- DIRECTIONS: Leaving out the pictures, please reproduce exactly and only the lines from the one that contains "2024-11: 25 -> 24" through the last line below.

- DATA FOR ANALYSIS:

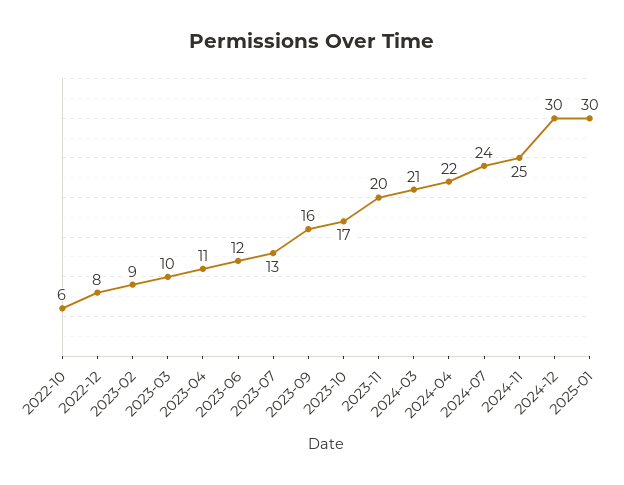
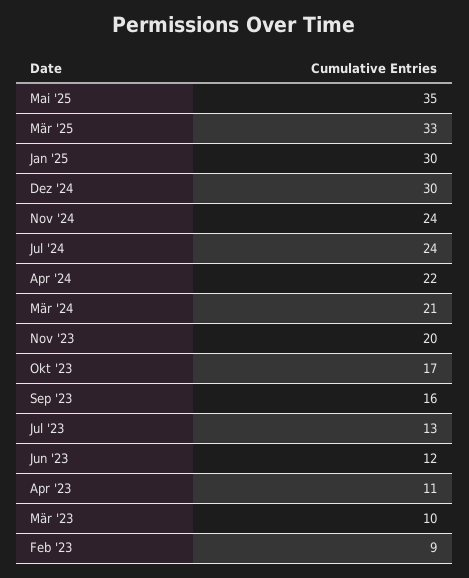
2022-10: 6 -> none
2022-12: 8 -> none
2024-11: 25 -> 24
Mai '25: none -> 35
Mär '25: none -> 33

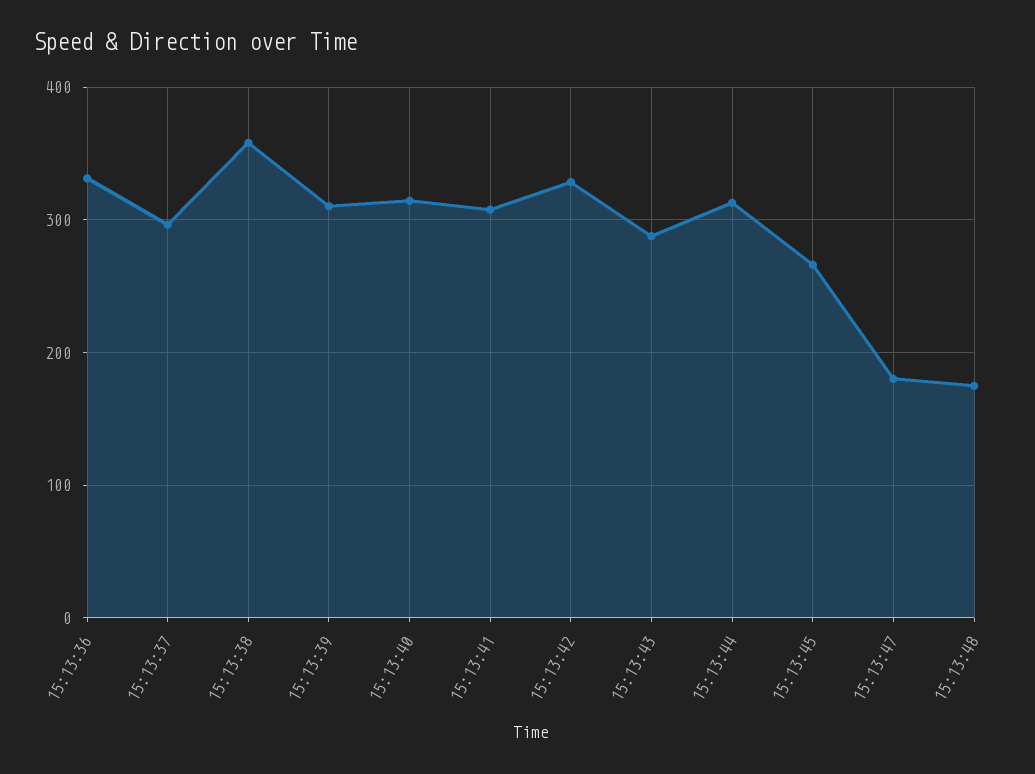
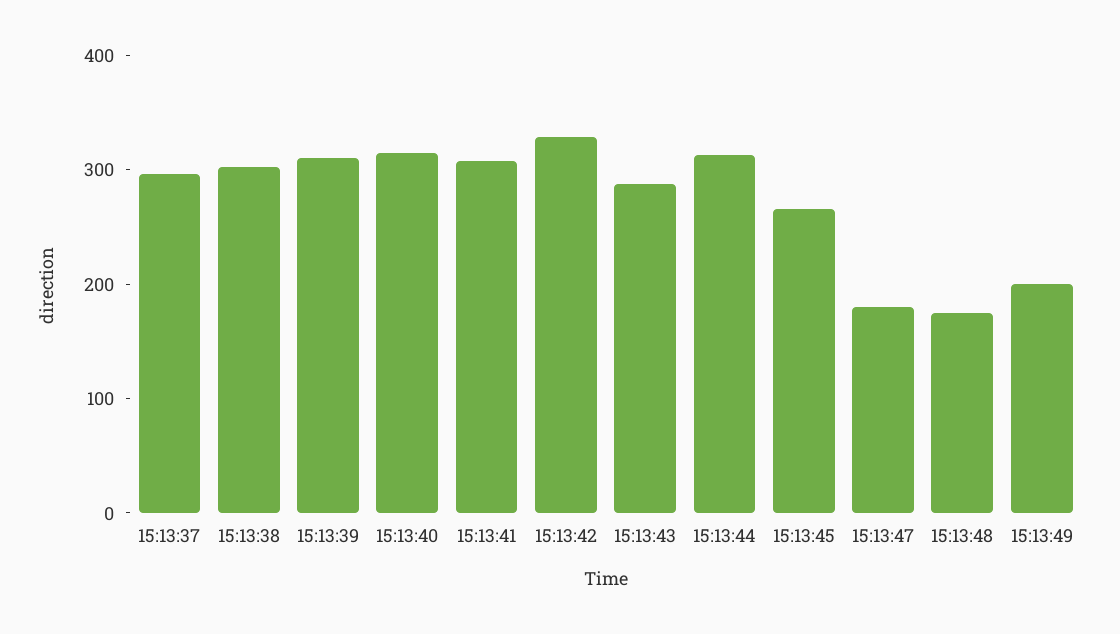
15:13:36: 330 -> none
15:13:38: 360 -> 300
15:13:49: none -> 200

- PROBLEM SOLUTION:
2024-11: 25 -> 24
Mai '25: none -> 35
Mär '25: none -> 33

15:13:36: 330 -> none
15:13:38: 360 -> 300
15:13:49: none -> 200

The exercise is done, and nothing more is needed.